PROVIDED DATA START
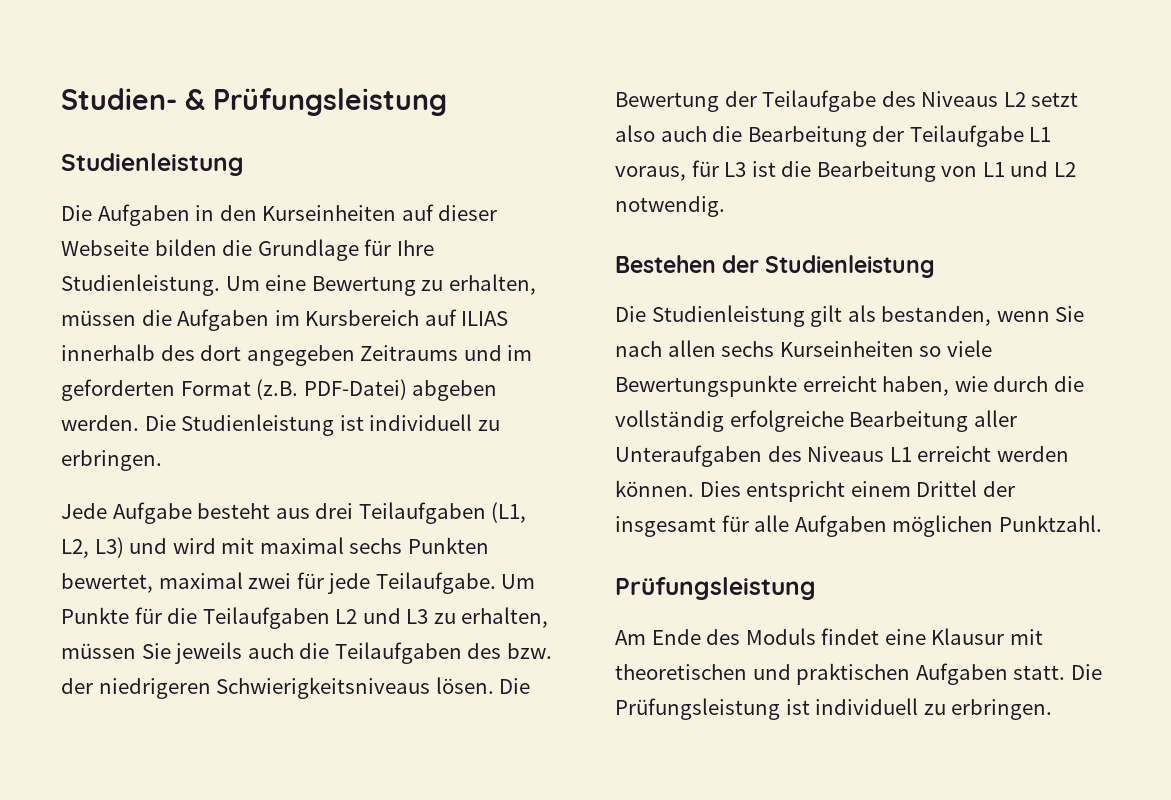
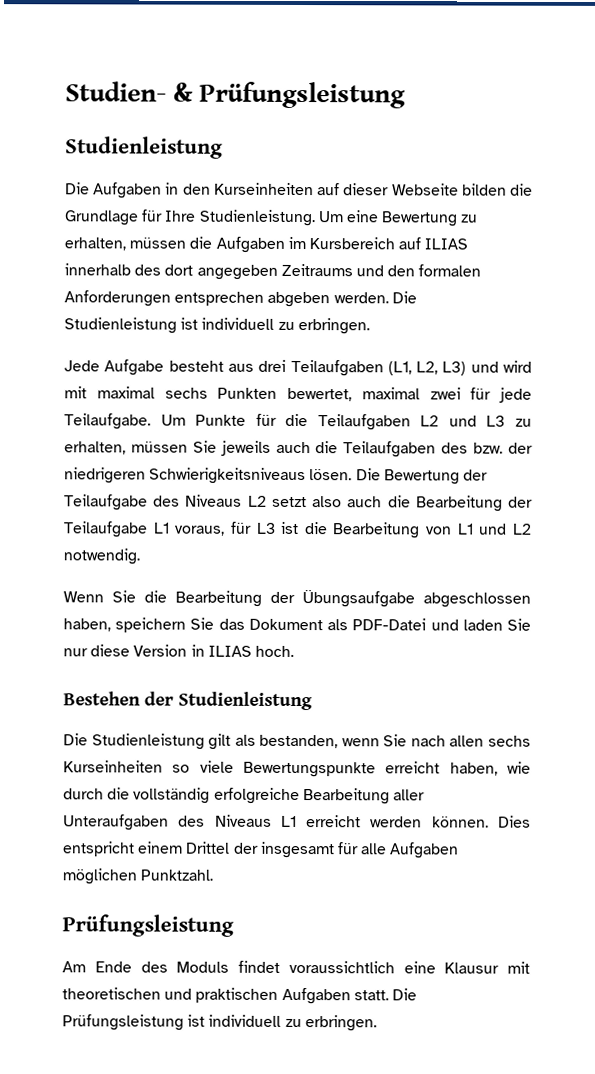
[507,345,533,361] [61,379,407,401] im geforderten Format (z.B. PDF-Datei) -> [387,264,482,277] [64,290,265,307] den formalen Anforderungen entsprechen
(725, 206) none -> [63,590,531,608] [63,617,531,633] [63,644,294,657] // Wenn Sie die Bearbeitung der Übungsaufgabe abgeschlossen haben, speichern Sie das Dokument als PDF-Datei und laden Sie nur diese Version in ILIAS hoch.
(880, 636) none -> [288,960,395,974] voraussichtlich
PROVIDED DATA END
PROVIDED DATA START
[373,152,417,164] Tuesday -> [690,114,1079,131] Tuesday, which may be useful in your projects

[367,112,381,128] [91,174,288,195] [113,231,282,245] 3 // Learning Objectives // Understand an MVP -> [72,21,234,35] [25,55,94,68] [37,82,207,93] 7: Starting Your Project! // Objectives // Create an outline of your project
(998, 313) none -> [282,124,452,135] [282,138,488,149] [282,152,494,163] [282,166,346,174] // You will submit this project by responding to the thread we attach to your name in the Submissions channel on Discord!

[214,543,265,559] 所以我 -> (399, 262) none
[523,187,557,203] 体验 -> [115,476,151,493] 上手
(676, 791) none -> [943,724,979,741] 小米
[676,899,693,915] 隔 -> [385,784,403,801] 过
PROVIDED DATA END
PROVIDED DATA START
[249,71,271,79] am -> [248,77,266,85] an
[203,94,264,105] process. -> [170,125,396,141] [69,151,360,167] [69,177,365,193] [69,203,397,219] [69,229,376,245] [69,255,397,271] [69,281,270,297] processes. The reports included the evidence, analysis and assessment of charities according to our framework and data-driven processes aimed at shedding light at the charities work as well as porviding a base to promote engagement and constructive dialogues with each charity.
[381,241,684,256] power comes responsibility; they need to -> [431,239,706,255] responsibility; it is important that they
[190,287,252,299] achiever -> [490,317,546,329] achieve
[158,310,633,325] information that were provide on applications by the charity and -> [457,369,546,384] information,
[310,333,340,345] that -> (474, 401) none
PROVIDED DATA END
Identify the lines of the entries containing the string "that". Copy each such line.

[381,241,684,256] power comes responsibility; they need to -> [431,239,706,255] responsibility; it is important that they
[158,310,633,325] information that were provide on applications by the charity and -> [457,369,546,384] information,
[310,333,340,345] that -> (474, 401) none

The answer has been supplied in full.